(Web page revision data)
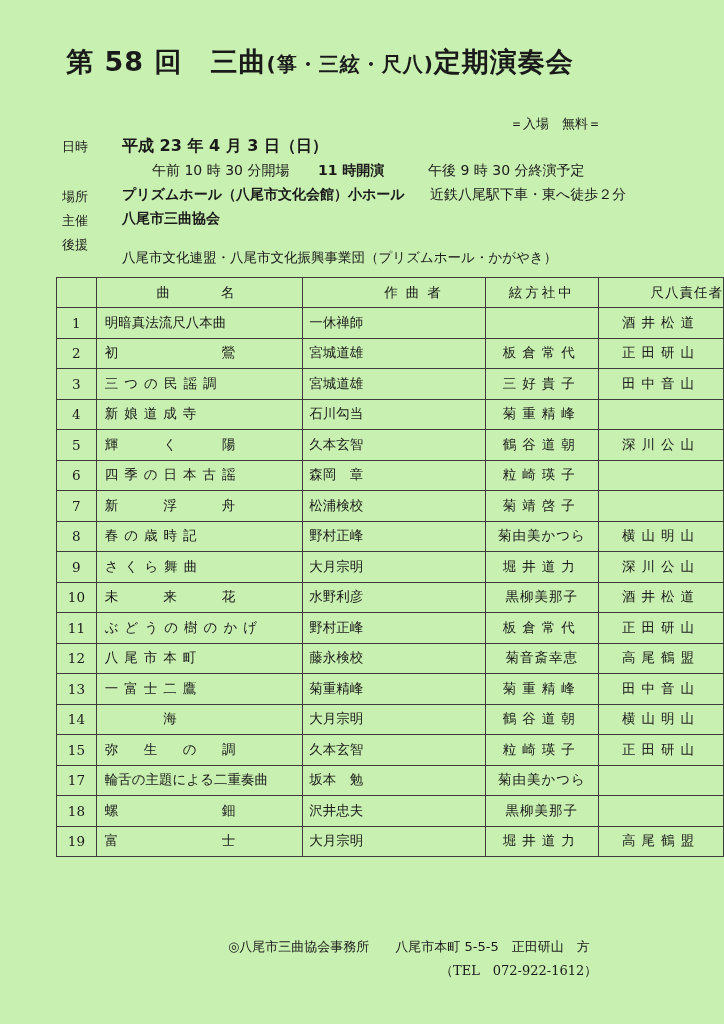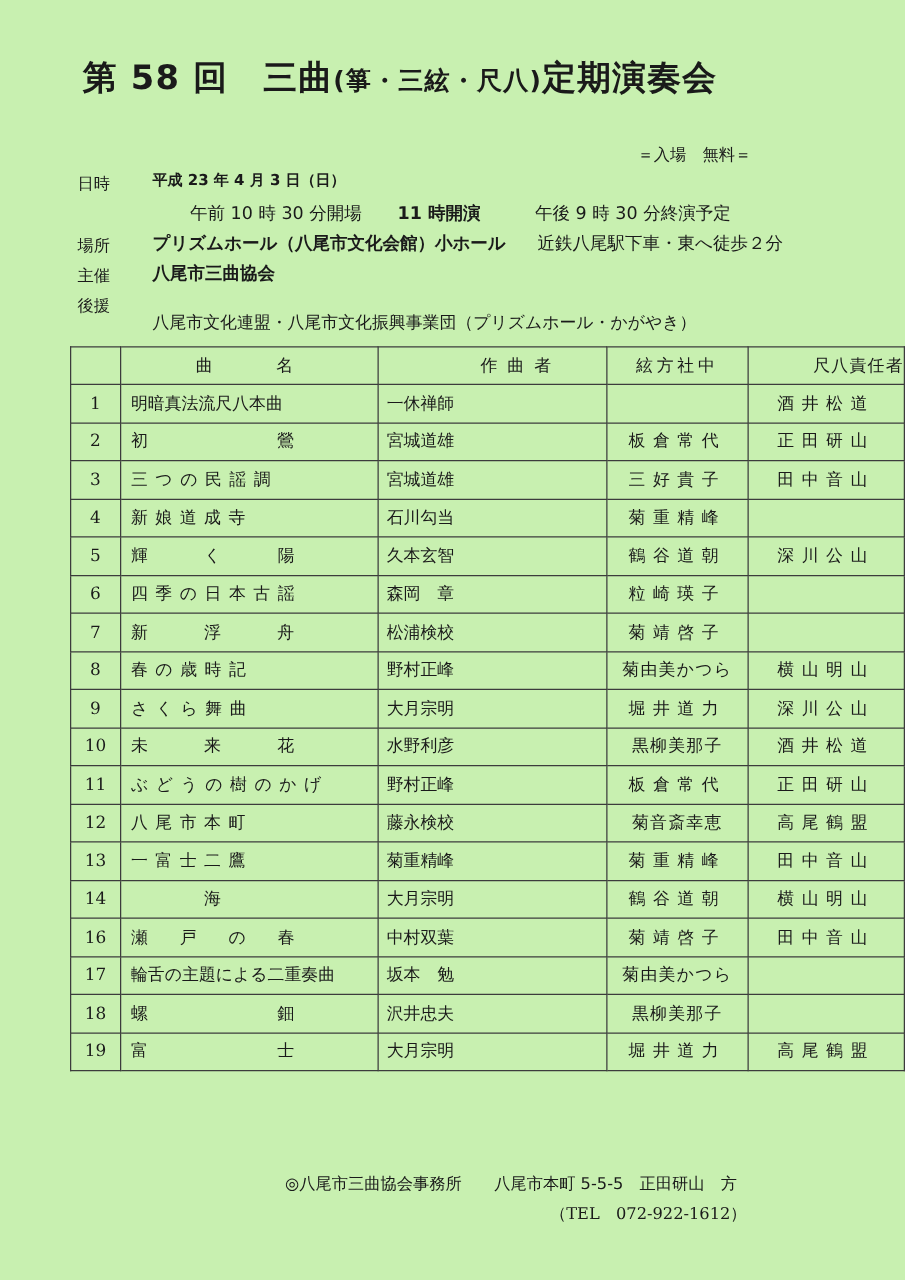"平成 23 年 4 月" div.info-row { font-size: 12px -> 16px }
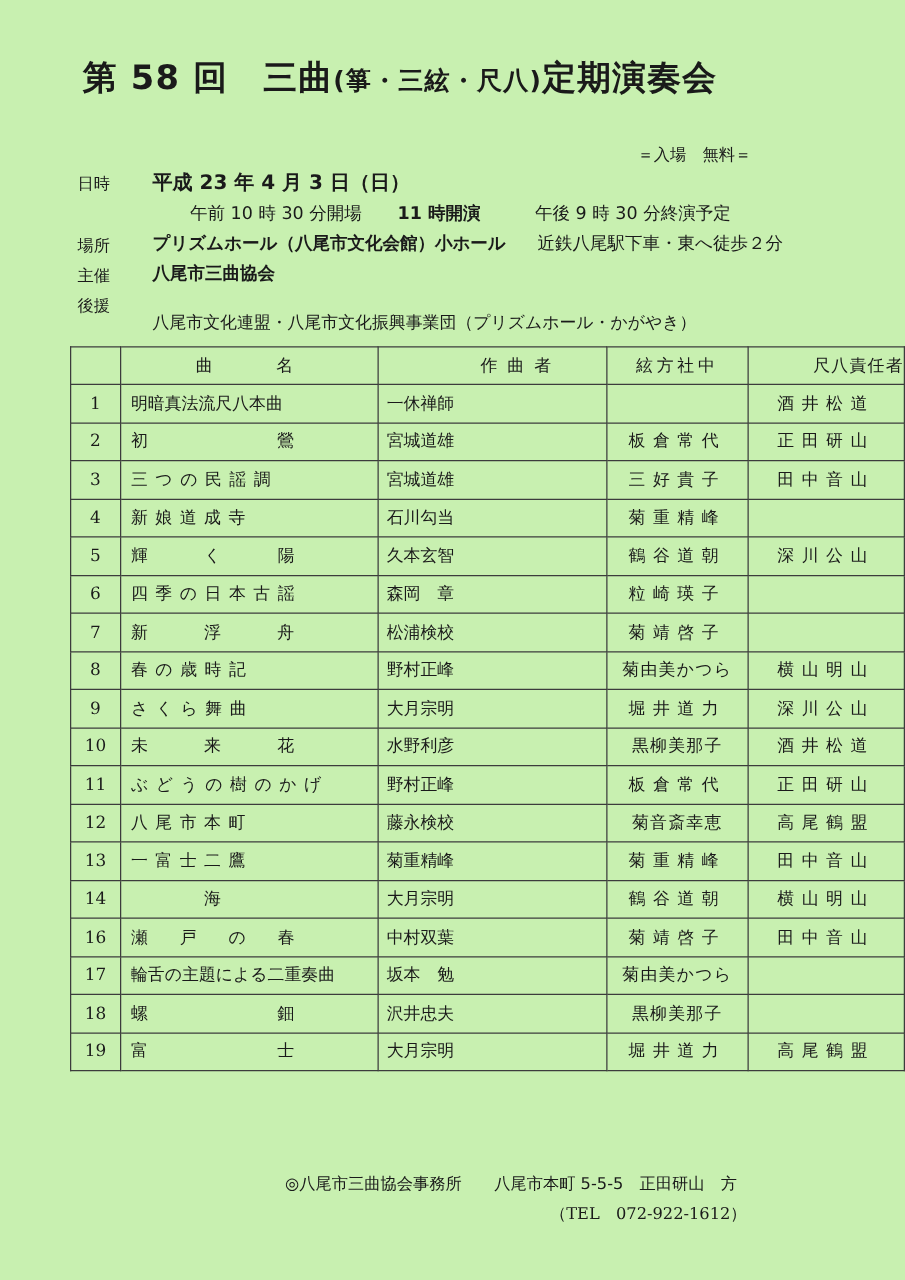"15" tr { html: none -> <tr> <td>15</td> <td>弥 生 の 調</td> <td>久本玄智</td> <td>粒崎瑛子</td> <td>正田研山</td> </tr> }
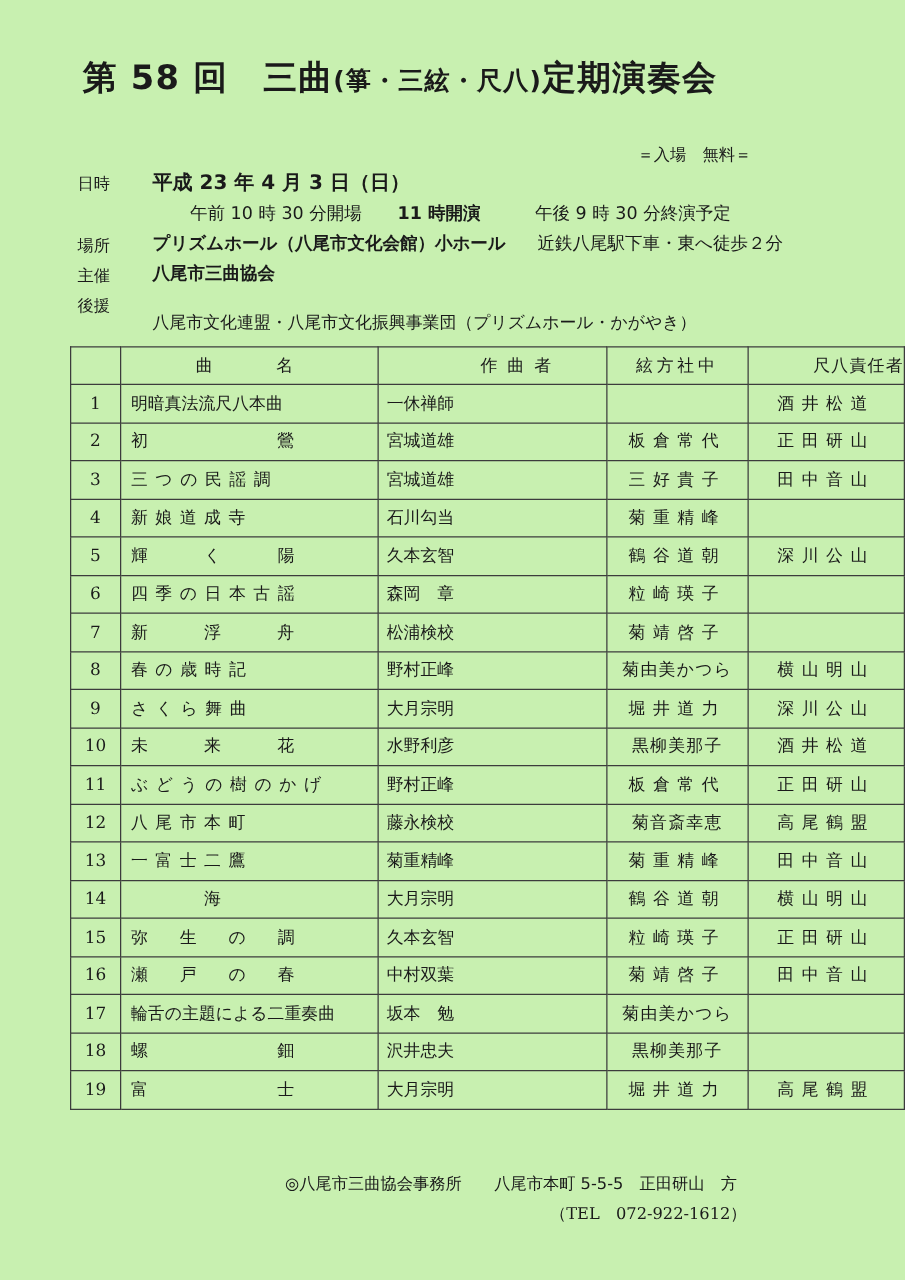"16" tr { html: <tr> <td>16</td> <td>瀬 戸 の 春</td> <td>中村双葉</td> <td>菊靖啓子</td> <td>田中音山</td> </tr> -> none }
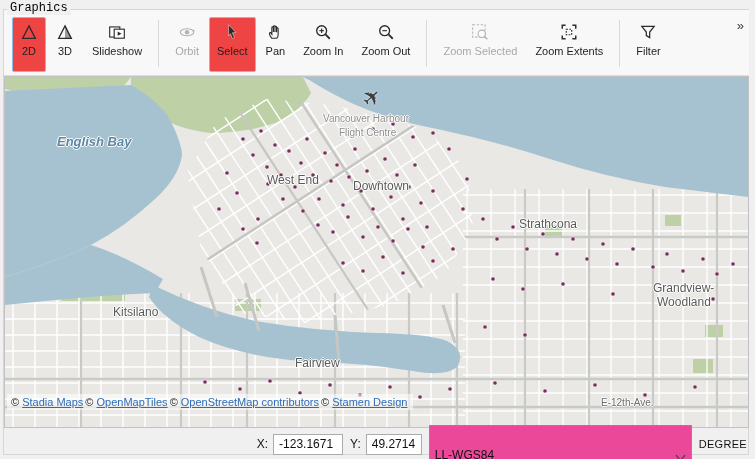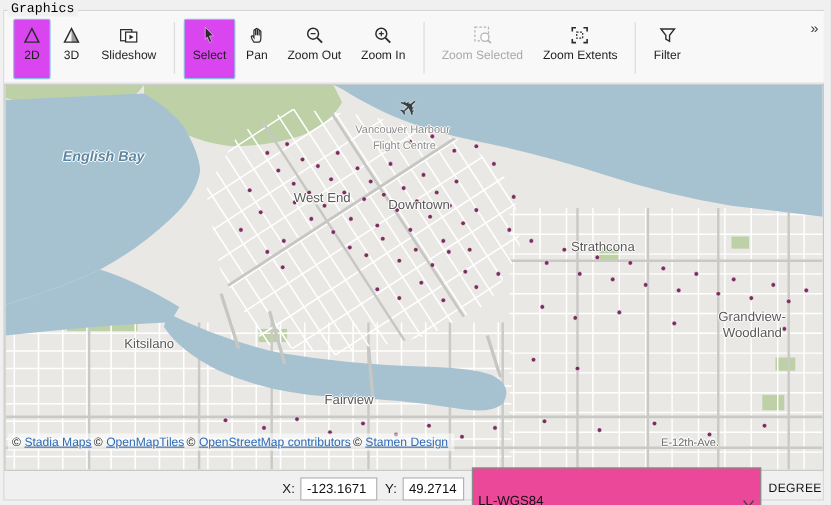"2D" .tb-btn.selected { background: #d946ef -> #ef4444 }
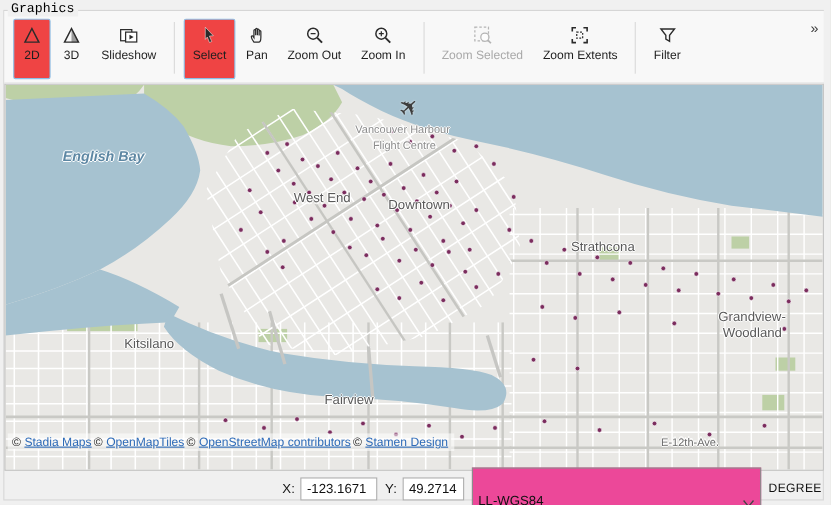"Orbit" div.tb-btn { html: none -> <div> <span> <svg> <ellipse></ellipse> <circle></circle> <path></path> </svg> </span> <span>Orbit</span> </div> }
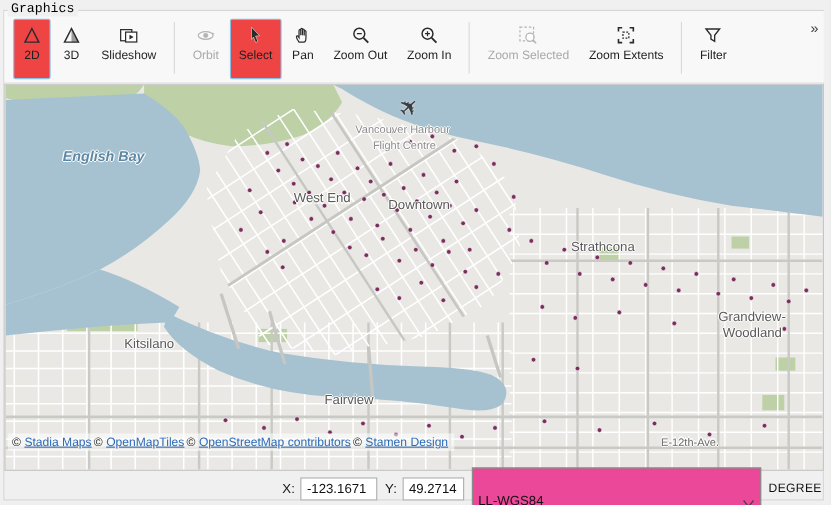"Zoom Out" div.tb-btn { order: before "Zoom In" -> after "Zoom In" }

* _Directions_
Because only the text is wanted, repeat all the entries exactly and leave out the pictures.

* _Task output_
"平成 23 年 4 月" div.info-row { font-size: 12px -> 16px }
"15" tr { html: none -> <tr> <td>15</td> <td>弥 生 の 調</td> <td>久本玄智</td> <td>粒崎瑛子</td> <td>正田研山</td> </tr> }
"16" tr { html: <tr> <td>16</td> <td>瀬 戸 の 春</td> <td>中村双葉</td> <td>菊靖啓子</td> <td>田中音山</td> </tr> -> none }
"2D" .tb-btn.selected { background: #d946ef -> #ef4444 }
"Orbit" div.tb-btn { html: none -> <div> <span> <svg> <ellipse></ellipse> <circle></circle> <path></path> </svg> </span> <span>Orbit</span> </div> }
"Zoom Out" div.tb-btn { order: before "Zoom In" -> after "Zoom In" }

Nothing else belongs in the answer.